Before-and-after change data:

Start of Block

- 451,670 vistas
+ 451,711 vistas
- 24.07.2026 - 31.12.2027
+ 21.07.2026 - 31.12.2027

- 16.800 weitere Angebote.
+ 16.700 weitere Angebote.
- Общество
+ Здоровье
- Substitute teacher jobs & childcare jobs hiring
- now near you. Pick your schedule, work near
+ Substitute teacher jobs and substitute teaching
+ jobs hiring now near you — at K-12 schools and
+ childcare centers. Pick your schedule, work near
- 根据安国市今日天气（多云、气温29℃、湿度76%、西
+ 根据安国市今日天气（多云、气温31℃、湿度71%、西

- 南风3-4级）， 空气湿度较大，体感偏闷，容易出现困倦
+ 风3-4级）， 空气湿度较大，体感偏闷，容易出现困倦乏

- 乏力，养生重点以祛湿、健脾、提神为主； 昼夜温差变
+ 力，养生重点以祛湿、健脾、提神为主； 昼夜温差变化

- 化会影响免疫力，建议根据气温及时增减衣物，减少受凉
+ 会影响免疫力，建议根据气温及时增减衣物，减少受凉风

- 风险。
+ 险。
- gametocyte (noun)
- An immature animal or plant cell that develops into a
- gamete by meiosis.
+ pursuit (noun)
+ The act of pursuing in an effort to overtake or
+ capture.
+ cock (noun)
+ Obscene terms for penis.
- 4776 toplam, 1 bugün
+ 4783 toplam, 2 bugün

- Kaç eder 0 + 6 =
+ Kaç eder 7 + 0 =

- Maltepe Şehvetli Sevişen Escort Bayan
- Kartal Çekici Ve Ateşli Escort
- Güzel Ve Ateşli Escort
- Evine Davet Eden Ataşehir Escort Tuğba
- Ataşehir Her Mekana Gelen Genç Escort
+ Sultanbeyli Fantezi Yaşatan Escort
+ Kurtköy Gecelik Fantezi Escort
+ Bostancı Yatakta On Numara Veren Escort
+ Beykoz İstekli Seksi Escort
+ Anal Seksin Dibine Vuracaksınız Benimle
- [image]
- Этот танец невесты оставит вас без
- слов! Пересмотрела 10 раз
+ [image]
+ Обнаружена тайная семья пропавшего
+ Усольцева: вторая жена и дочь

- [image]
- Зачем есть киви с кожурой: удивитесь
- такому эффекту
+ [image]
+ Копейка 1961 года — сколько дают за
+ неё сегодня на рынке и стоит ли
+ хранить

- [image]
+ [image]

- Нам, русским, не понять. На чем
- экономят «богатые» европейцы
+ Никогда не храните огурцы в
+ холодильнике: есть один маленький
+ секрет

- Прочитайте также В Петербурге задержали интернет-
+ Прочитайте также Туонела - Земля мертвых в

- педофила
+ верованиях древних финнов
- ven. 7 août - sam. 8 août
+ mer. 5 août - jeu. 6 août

End of Block

_EXERCISE AIM_: The records above must be printed again in full, exactly as written.

_SOLUTION_:
- 451,670 vistas
+ 451,711 vistas
- 24.07.2026 - 31.12.2027
+ 21.07.2026 - 31.12.2027

- 16.800 weitere Angebote.
+ 16.700 weitere Angebote.
- Общество
+ Здоровье
- Substitute teacher jobs & childcare jobs hiring
- now near you. Pick your schedule, work near
+ Substitute teacher jobs and substitute teaching
+ jobs hiring now near you — at K-12 schools and
+ childcare centers. Pick your schedule, work near
- 根据安国市今日天气（多云、气温29℃、湿度76%、西
+ 根据安国市今日天气（多云、气温31℃、湿度71%、西

- 南风3-4级）， 空气湿度较大，体感偏闷，容易出现困倦
+ 风3-4级）， 空气湿度较大，体感偏闷，容易出现困倦乏

- 乏力，养生重点以祛湿、健脾、提神为主； 昼夜温差变
+ 力，养生重点以祛湿、健脾、提神为主； 昼夜温差变化

- 化会影响免疫力，建议根据气温及时增减衣物，减少受凉
+ 会影响免疫力，建议根据气温及时增减衣物，减少受凉风

- 风险。
+ 险。
- gametocyte (noun)
- An immature animal or plant cell that develops into a
- gamete by meiosis.
+ pursuit (noun)
+ The act of pursuing in an effort to overtake or
+ capture.
+ cock (noun)
+ Obscene terms for penis.
- 4776 toplam, 1 bugün
+ 4783 toplam, 2 bugün

- Kaç eder 0 + 6 =
+ Kaç eder 7 + 0 =

- Maltepe Şehvetli Sevişen Escort Bayan
- Kartal Çekici Ve Ateşli Escort
- Güzel Ve Ateşli Escort
- Evine Davet Eden Ataşehir Escort Tuğba
- Ataşehir Her Mekana Gelen Genç Escort
+ Sultanbeyli Fantezi Yaşatan Escort
+ Kurtköy Gecelik Fantezi Escort
+ Bostancı Yatakta On Numara Veren Escort
+ Beykoz İstekli Seksi Escort
+ Anal Seksin Dibine Vuracaksınız Benimle
- [image]
- Этот танец невесты оставит вас без
- слов! Пересмотрела 10 раз
+ [image]
+ Обнаружена тайная семья пропавшего
+ Усольцева: вторая жена и дочь

- [image]
- Зачем есть киви с кожурой: удивитесь
- такому эффекту
+ [image]
+ Копейка 1961 года — сколько дают за
+ неё сегодня на рынке и стоит ли
+ хранить

- [image]
+ [image]

- Нам, русским, не понять. На чем
- экономят «богатые» европейцы
+ Никогда не храните огурцы в
+ холодильнике: есть один маленький
+ секрет

- Прочитайте также В Петербурге задержали интернет-
+ Прочитайте также Туонела - Земля мертвых в

- педофила
+ верованиях древних финнов
- ven. 7 août - sam. 8 août
+ mer. 5 août - jeu. 6 août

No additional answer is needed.